16L’oubli peut encore se décliner dans l’histoire familiale. Pierre Boizette traite de ce motif et des enjeux de la filiation dans les récits de retour en Afrique de Mukoma wa Ngugi et Noo Saro-Wiwa, récits où les « yeux du père » constituent un symbole de l’oubli du pays natal et du décalage des expériences intimes entre générations.

L’archive, un objet partagé (anthropologie, histoire, littérature)

17Éminemment plurielle, l’archive est polyphonique : on y entend de nombreuses voix et on peut la lire dans tous les sens. Le célèbre appel de Benjamin à lire les sources « à rebrousse-poil »21 invite également à y déceler les silences : ce que l’on ne lit pas dans les archives, ce qu’elles occultent. Anthropologie, histoire et littérature s’emparent de cet objet partagé pour multiplier les méthodes d’analyses des sources, de leur pluralité et de leurs omissions.

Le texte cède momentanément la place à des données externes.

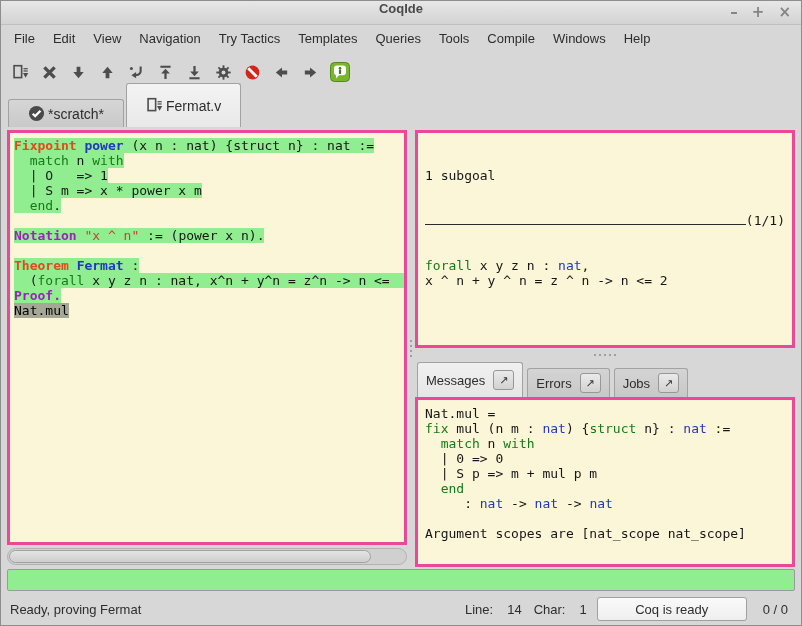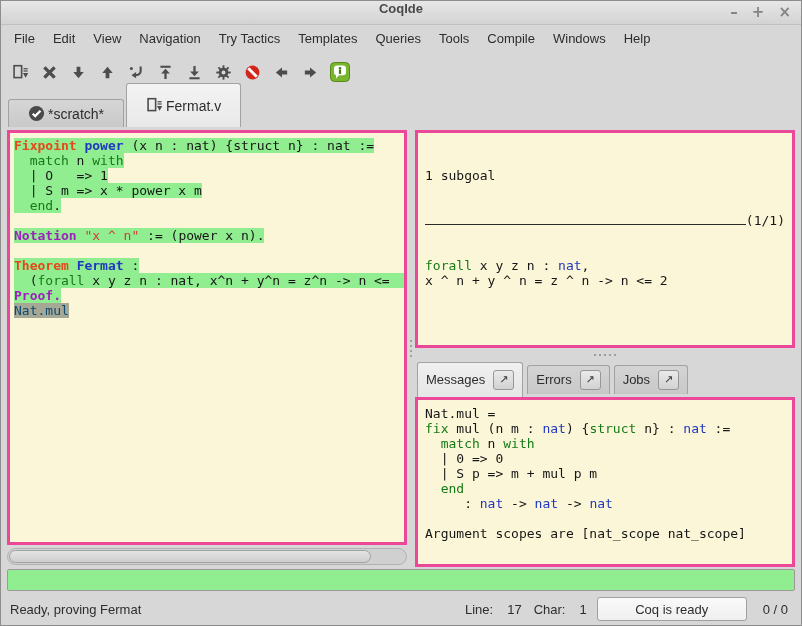"Nat.mul" .tok-sel { color: #0c4a6e -> #000000 }
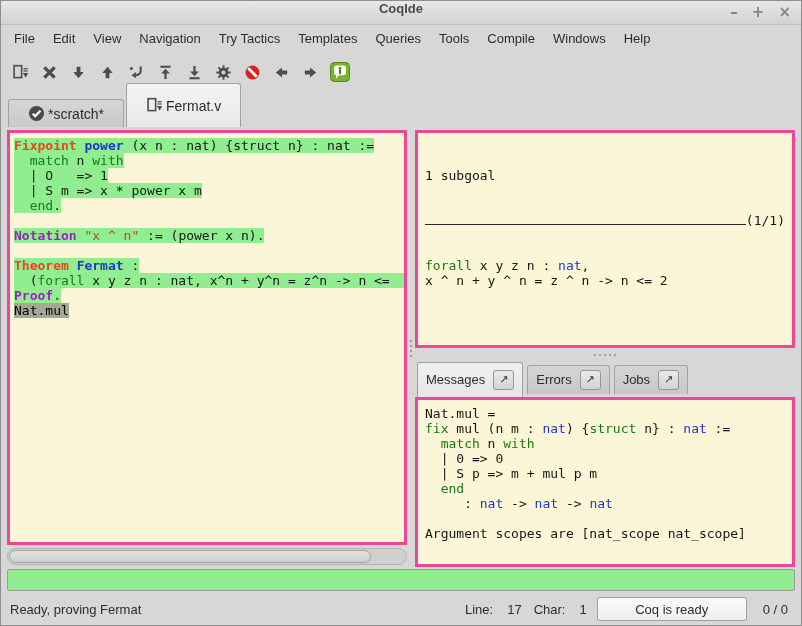"Messages" .msg-tabbar { align-items: center -> flex-end }
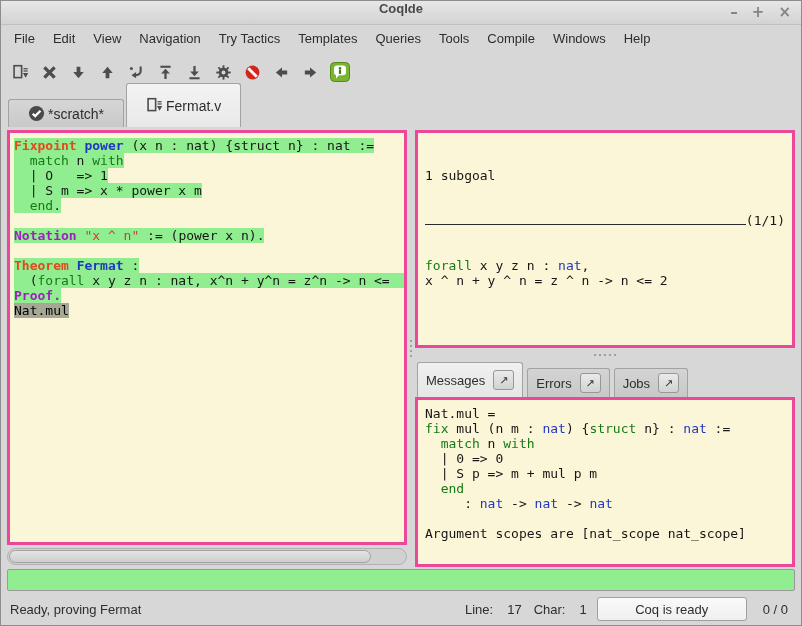"17" span.val { text: 17 -> 14 }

18L’anthropologue Fabio Viti reconstitue la vie d’Akafou Blablè, « l’homme de fer », en confrontant les sources coloniales et les sources orales : entre les silences des uns et les récits des autres se dessine la vie oubliée d’un résistant à la colonisation en Côte d’Ivoire, que tous ont intérêt à passer sous silence. Les figures des archives ont dans ce cas beaucoup à voir avec ces « êtres de papier » que sont les personnages fictionnels.

19Stéphane Cermakian propose un trajet inverse : partant des textes littéraires du poète arménien Roupen Vorpérian, il tente de retrouver les traces de son exil en Éthiopie et à Djibouti. Dans ce cas, c’est le texte poétique qui constitue le point de départ de l’enquête archivistique.

20Enfin, deux études proposent d’analyser l’impact des sources missionnaires sur les représentations collectives : Marie Sebillotte analyse les archives de la Congrégation du Saint Esprit au XIXe siècle et leur rôle dans la description du royaume de Loango et de l’aire kongo ; Anthony Grégoire retrace la catégorie des « Sérères-noon » pour montrer comment elle se met en place dans les récits.